We can also ask the sending ISP if the email address given as the sender is one which they recognise as being owned by the sender. (ISPs would generally know your email address with them; if you use other addresses, you as the address owner would need to tell your ISP about them so they could verify them with this system when asked)

This gives us a fairly crude way of weighting messages.

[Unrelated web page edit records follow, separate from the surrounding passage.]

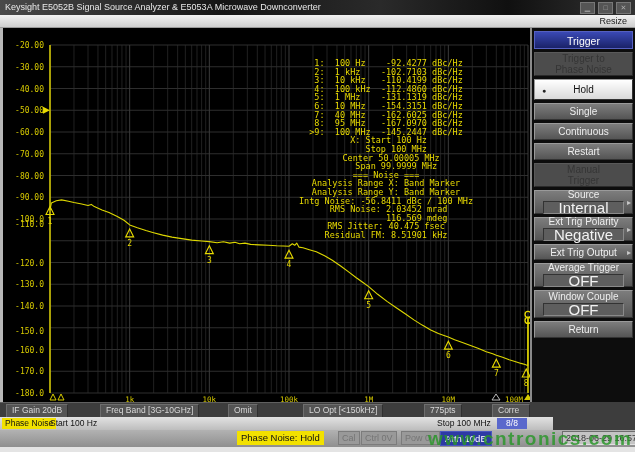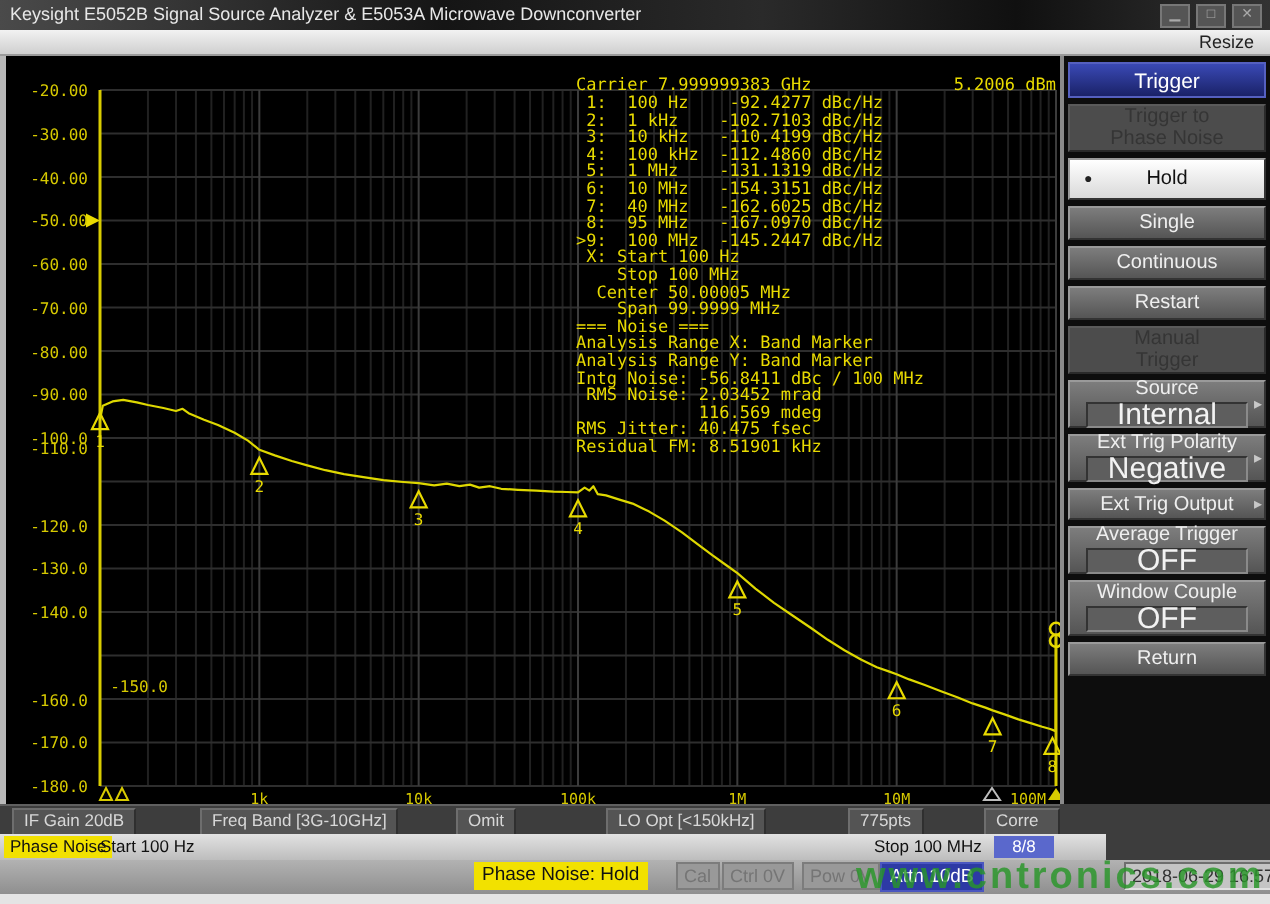"Carrier 7.999999383 GHz" div { html: <div> <span>Carrier 7.999999383 GHz</span> <span>5.2006 dBm</span> </div> -> none }
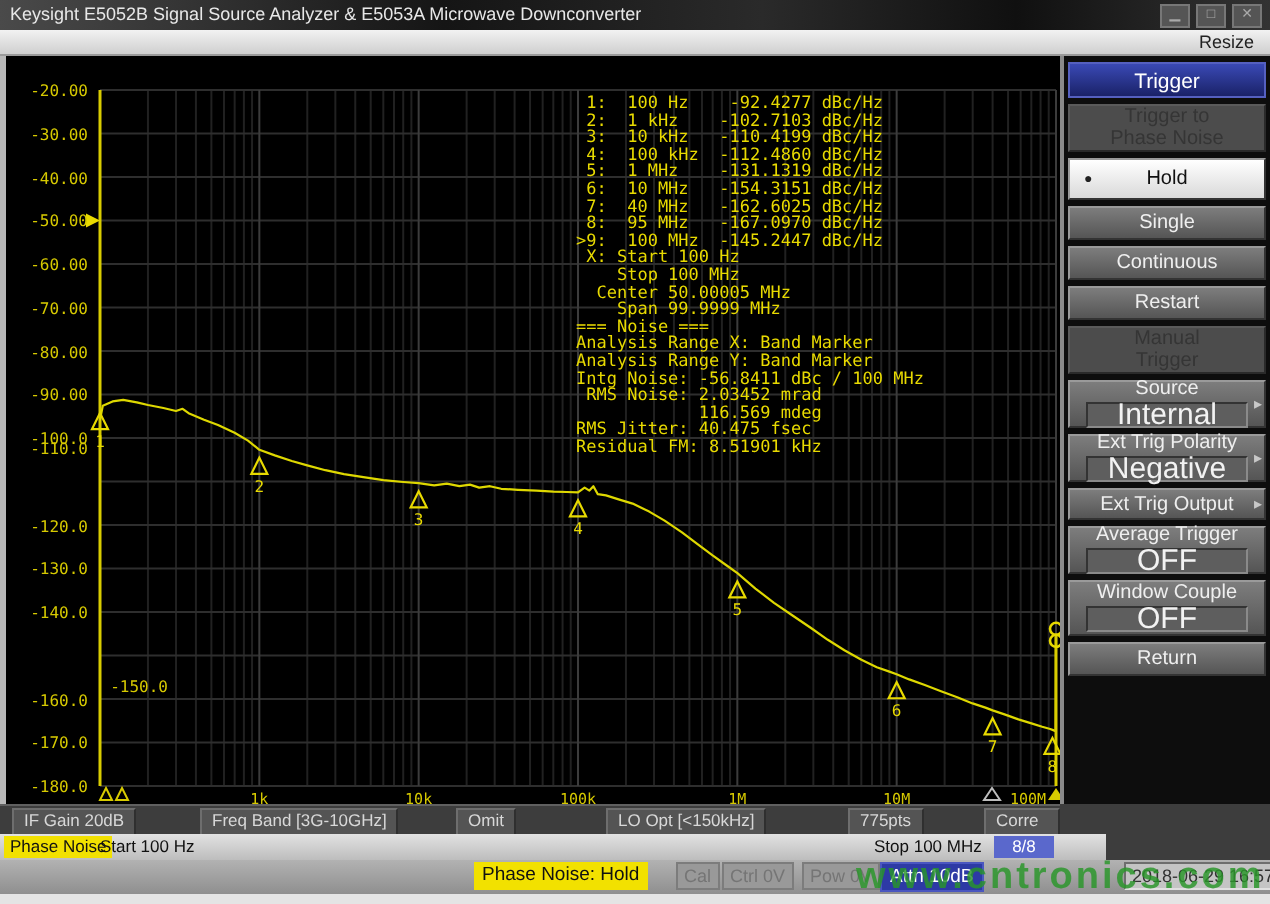"1: 100 Hz -92.4277 dBc/Hz" #readout { margin: 0 -> 11px; text-align: none -> center }
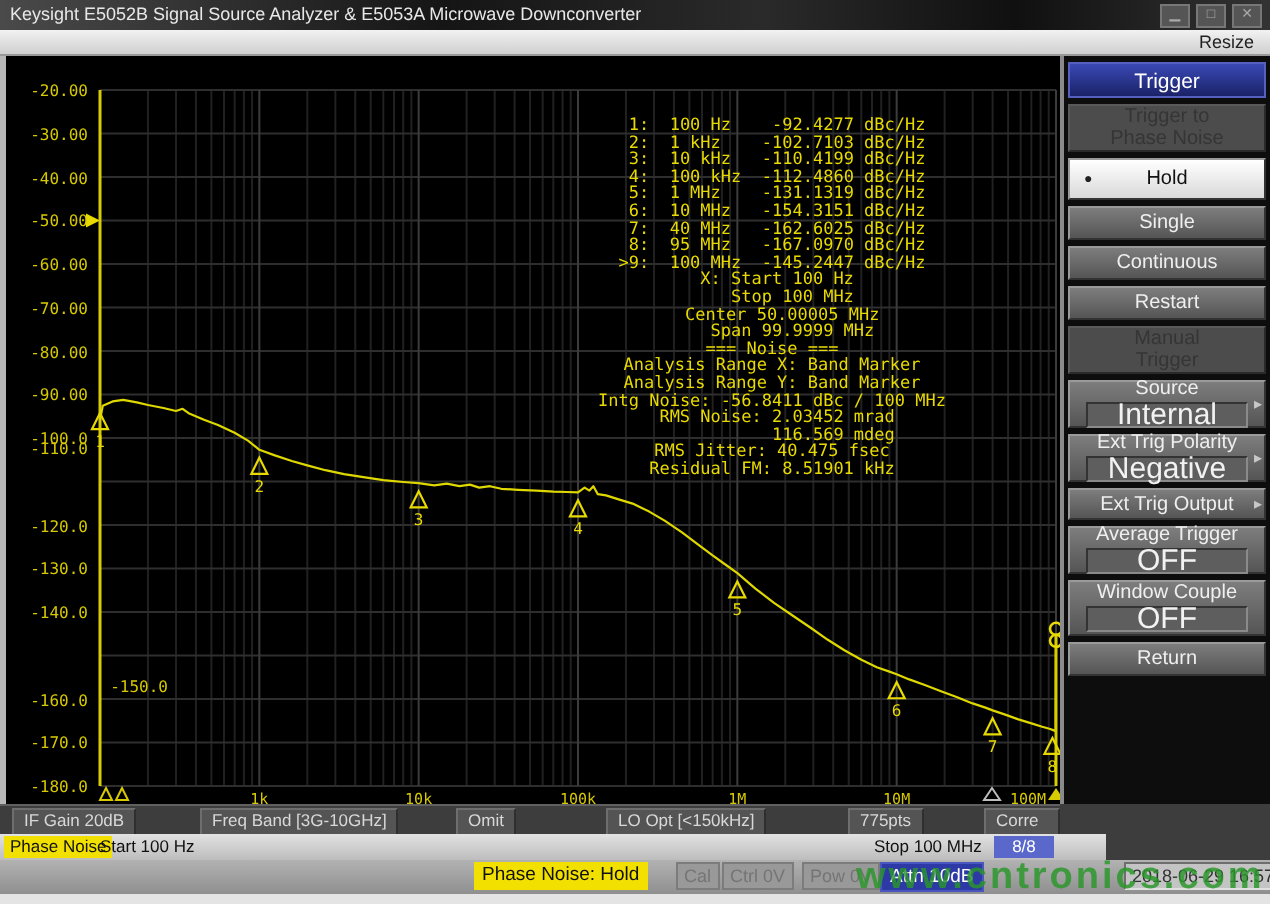"-150.0" div.ylab { margin-left: 40px -> none; top: 311px -> 299px }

We haven't actually blocked any spam yet, but we can add the verification details to the headers, which will give the recipient's spam filtering software something extra to work with.

Now, because we can be certain of the originating ISP of a verified email, and we know whether the sending email address is valid we can, for a verified email, have a fairly good guess as to whether it's a legitimate email or spam, before we even look at the content of the message itself.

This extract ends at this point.